Some Parents Think Preschool Fights Asthma, Allergies

Children who go to day care tend to get sick more often than those who stay at home. Some parents believe this is a good thing, thinking it makes children less likely to get certain sicknesses -- including allergies and asthma -- later.

But a new study said that is just wishful thinking. Any perceived protection disappears by the time the child hits age 8, the authors of the study said in a news release.
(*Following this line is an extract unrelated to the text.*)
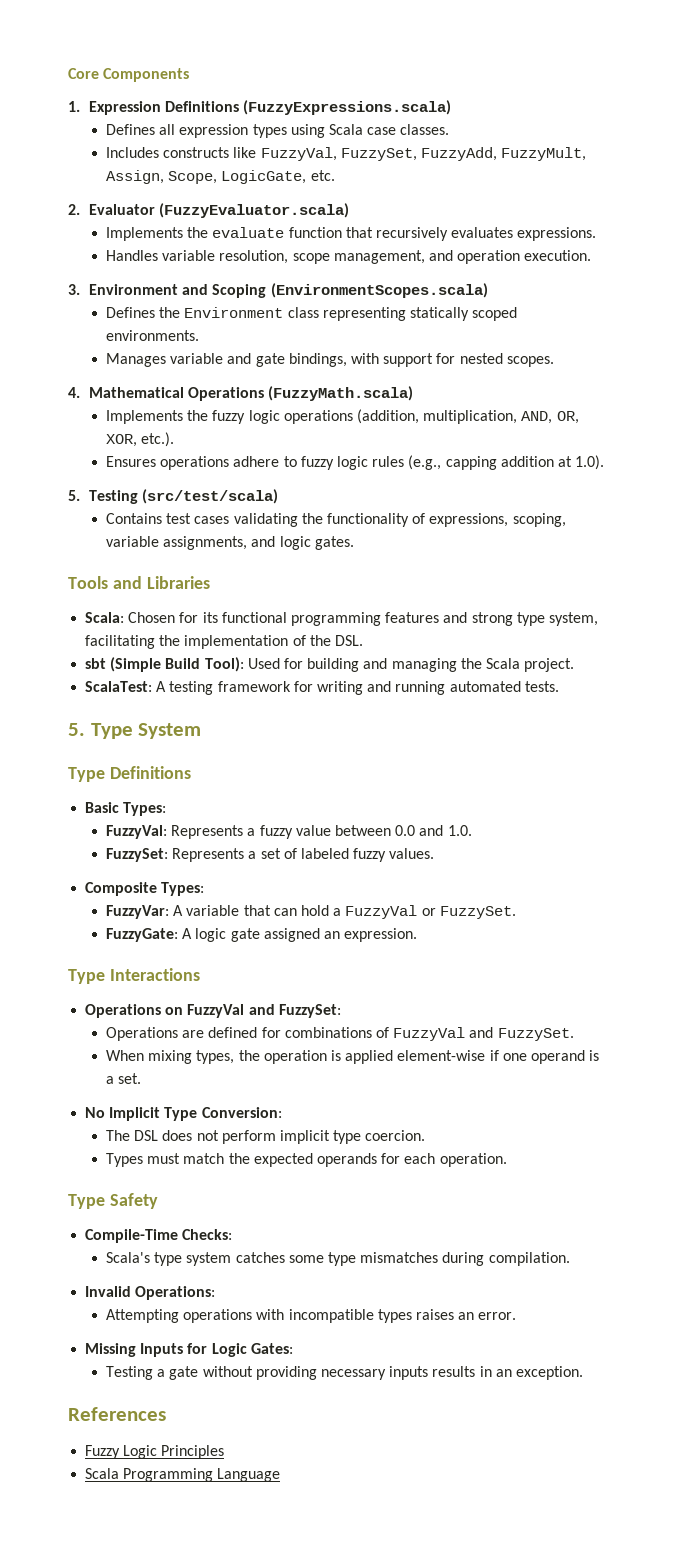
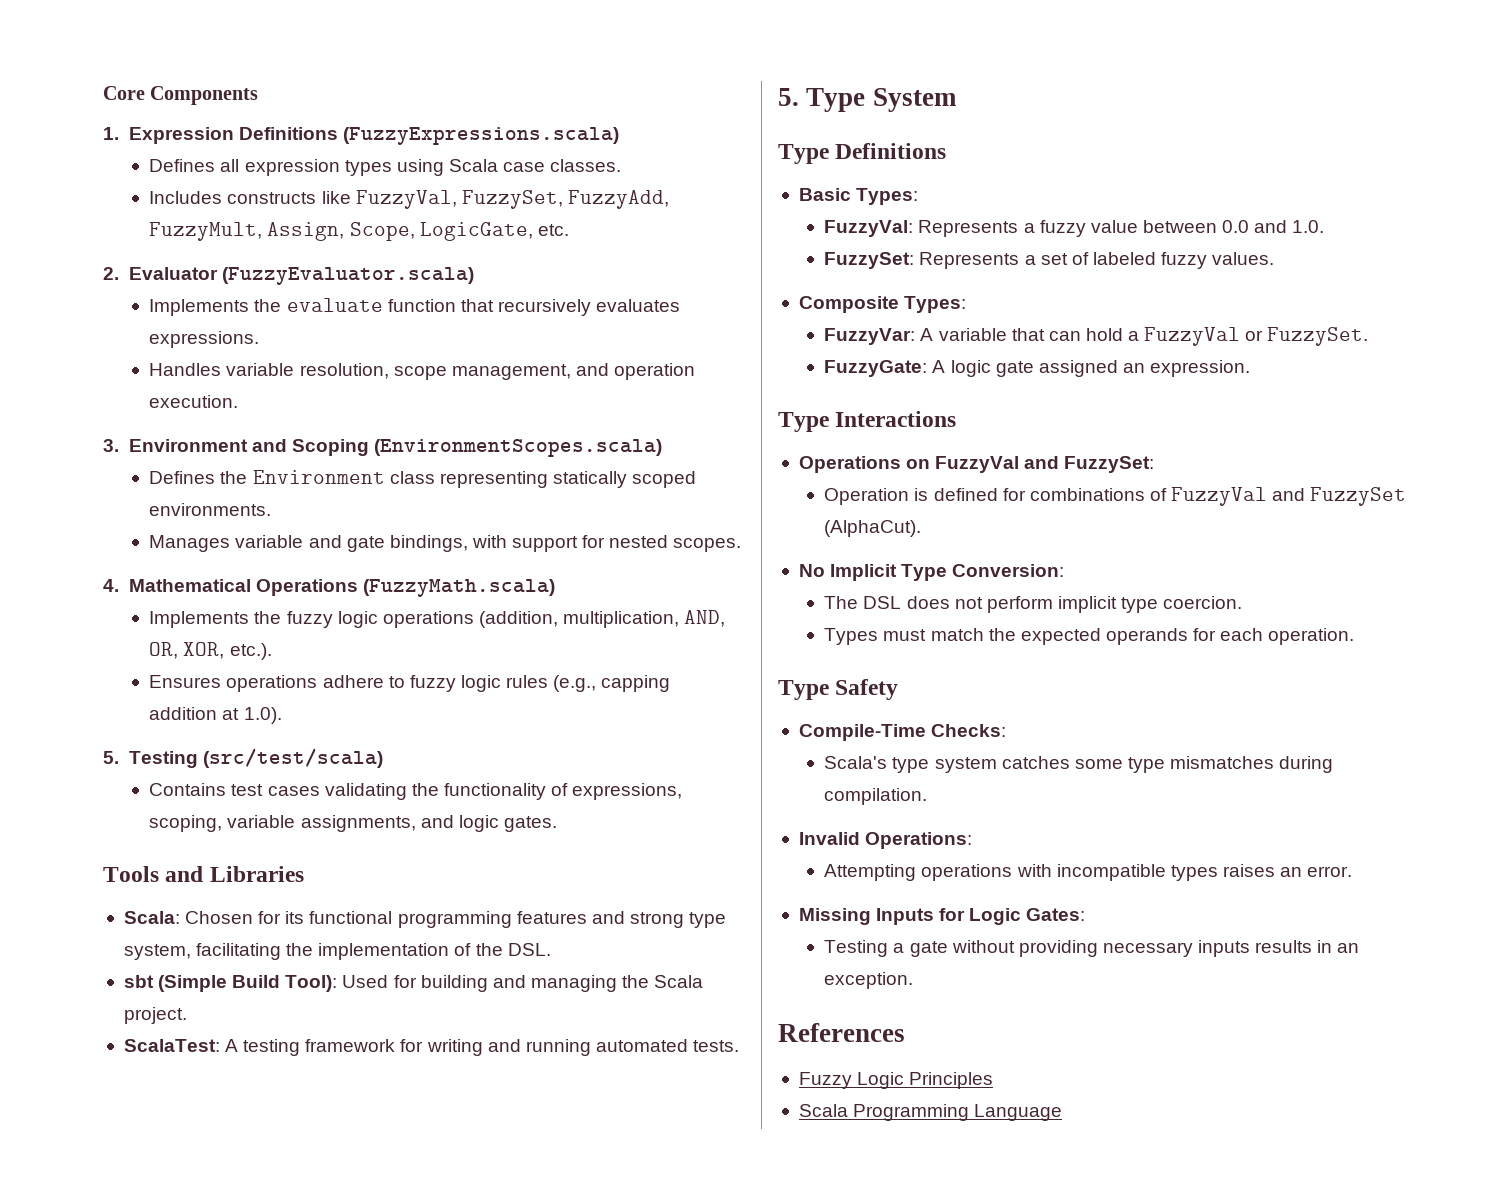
- Operations are defined for combinations of FuzzyVal and FuzzySet.
- When mixing types, the operation is applied element-wise if one operand is a set.
+ Operation is defined for combinations of FuzzyVal and FuzzySet (AlphaCut).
Researchers led by Dr. Johan C. de Jongste of Erasmus University in the Netherlands followed nearly 4,000 Dutch children for eight years. More than 3,500 of the children were assessed for specific allergies. Some also underwent testing for lung function.

The children were placed into three groups -- those who started day care before age 2, those who started later and those who didn't go.

The early starters were twice as likely to experience wheezing in their first year than those who didn't go. However, as the children aged, there was a shift. By age 5, there was a trend for less wheezing among early attendees.

The shift reversed itself by age 8, when there was no association between early day care attendance and wheezing at all.

Late day care attendees had similar effects, but they were not large enough to be considered statistically significant.

The bottom line, the authors wrote, is that the evidence didn't support the idea that going to day care helps prevent later illness.

"Early day care merely seems to shift the burden of respiratory morbidity to an earlier age, where it is more troublesome than at a later age," said de Jongste. "Early day care should not be promoted for reasons of preventing asthma and allergy."

The results were published in the Sept. 15 issue of the American Journal of Respiratory and Critical Care Medicine, a journal of the American Thoracic Society.